Comparison of Alkyl-Bonded Alumina Stationary Phases for Peptide Separations by High Performance Liquid Chromatography

Abstract

The separations of synthetic octapeptide mixtures and tryptic digests of larger proteins were compared on columns packed with several alkyl-bonded alumina-based stationary phases of differing chain lengths, particle pore diameters and particle shapes.

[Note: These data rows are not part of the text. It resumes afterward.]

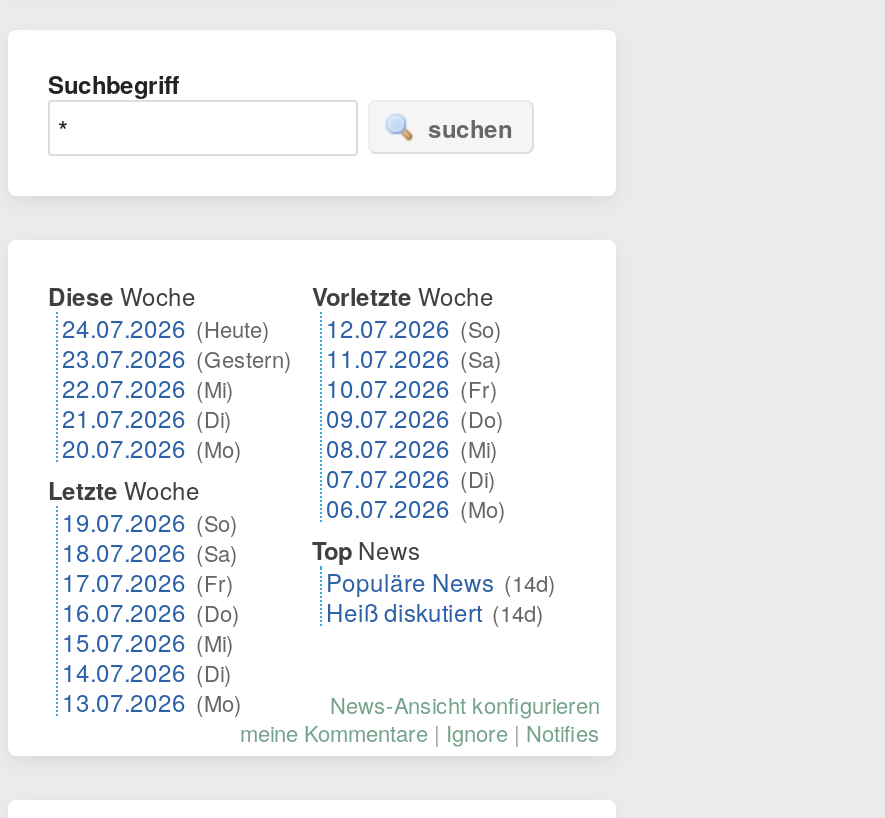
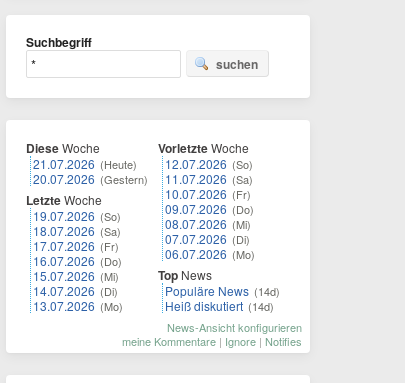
- 24.07.2026 (Heute)
- 23.07.2026 (Gestern)
- 22.07.2026 (Mi)
- 21.07.2026 (Di)
- 20.07.2026 (Mo)
+ 21.07.2026 (Heute)
+ 20.07.2026 (Gestern)

moved up: Letzte Woche | 19.07.2026 (So) | 18.07.2026 (Sa) | 17.07.2026 (Fr) | 16.07.2026 (Do) | 15.07.2026 (Mi) | 14.07.2026 (Di) | 13.07.2026 (Mo)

Employing both standard and optimized mobile phase gradient conditions, it was found that (1) columns of different lengths (15 cm and 25 cm) packed with the cctadecyl-bonded alumina phase gave similar peptide separations: (2) narrow pore (diameter = 11 nm) alumina-based phases gave equal or superior peptide separations compared to those obtained on corresponding wide pore (diameter = 21 nm) phases; (3) octadecyl (C-18) bonded alumina phases gave superior peptide separations compared to those obtained on corresponding octyl (C-8) phases; and (4) alumina-based phases consisting of fused microplatelet particles gave superior separations compared those obtained on corresponding phases consisting of spherical particles. Peptide chromatographic recoveries were also found to be similar on all alkyl bonded alumina-based phases tested. Differences in these effects with those observed for peptide separations on silica-based phases are attributed to the enhanced solute mass transfer properties of the fused microplatelet alumina particles.